*** Block opens ***

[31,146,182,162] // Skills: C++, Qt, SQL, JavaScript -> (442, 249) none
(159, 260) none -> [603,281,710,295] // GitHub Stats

*** Block closes ***
*** Block opens ***

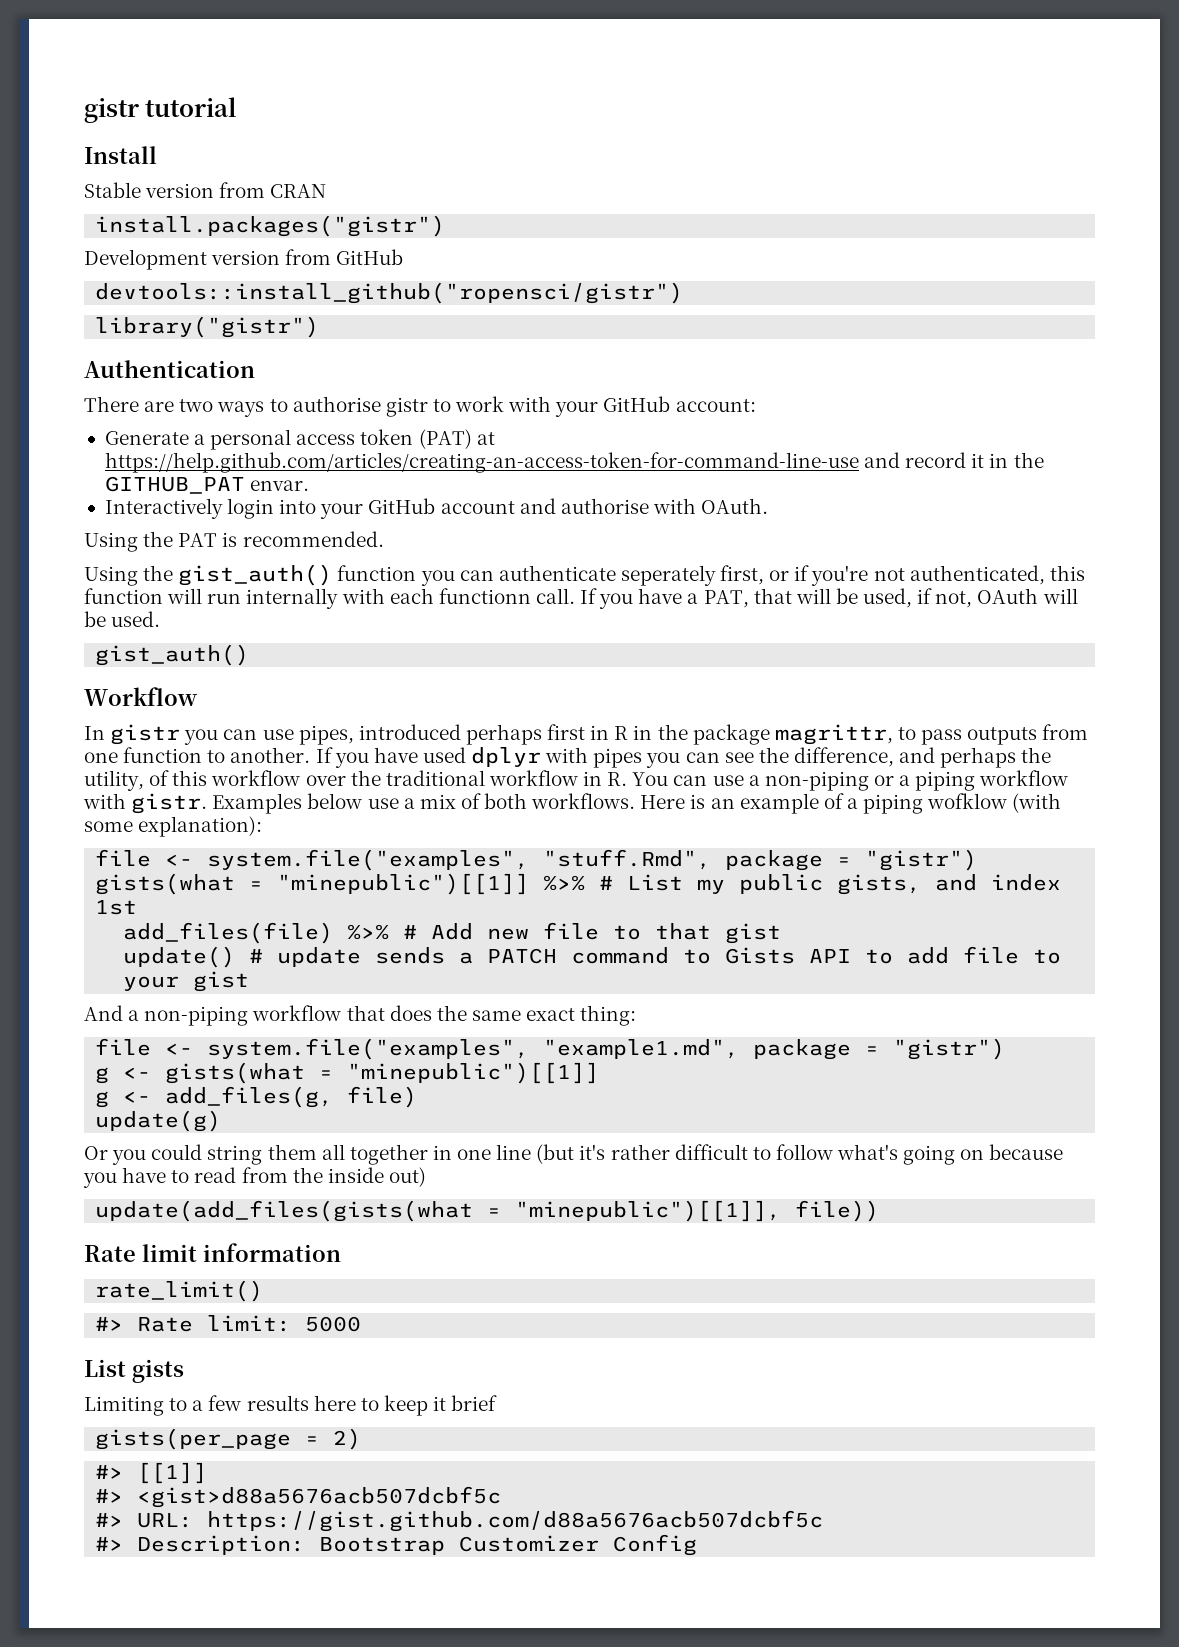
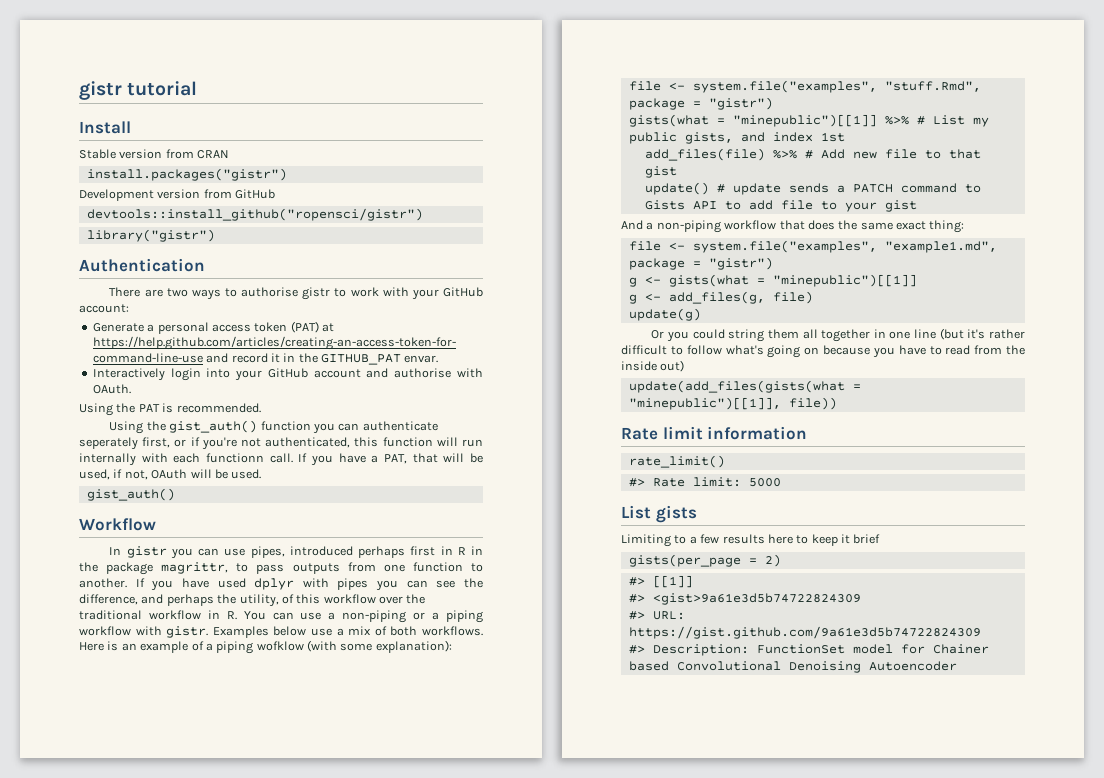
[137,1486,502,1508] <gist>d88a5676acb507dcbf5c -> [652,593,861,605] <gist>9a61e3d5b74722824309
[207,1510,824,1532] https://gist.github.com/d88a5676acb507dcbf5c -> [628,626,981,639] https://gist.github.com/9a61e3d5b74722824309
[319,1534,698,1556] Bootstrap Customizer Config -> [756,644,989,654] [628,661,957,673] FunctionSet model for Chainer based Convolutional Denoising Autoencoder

*** Block closes ***

» **What to produce**
If a line in the data above holds the word "gist", count it; give only the total.

» **Exercise result**
2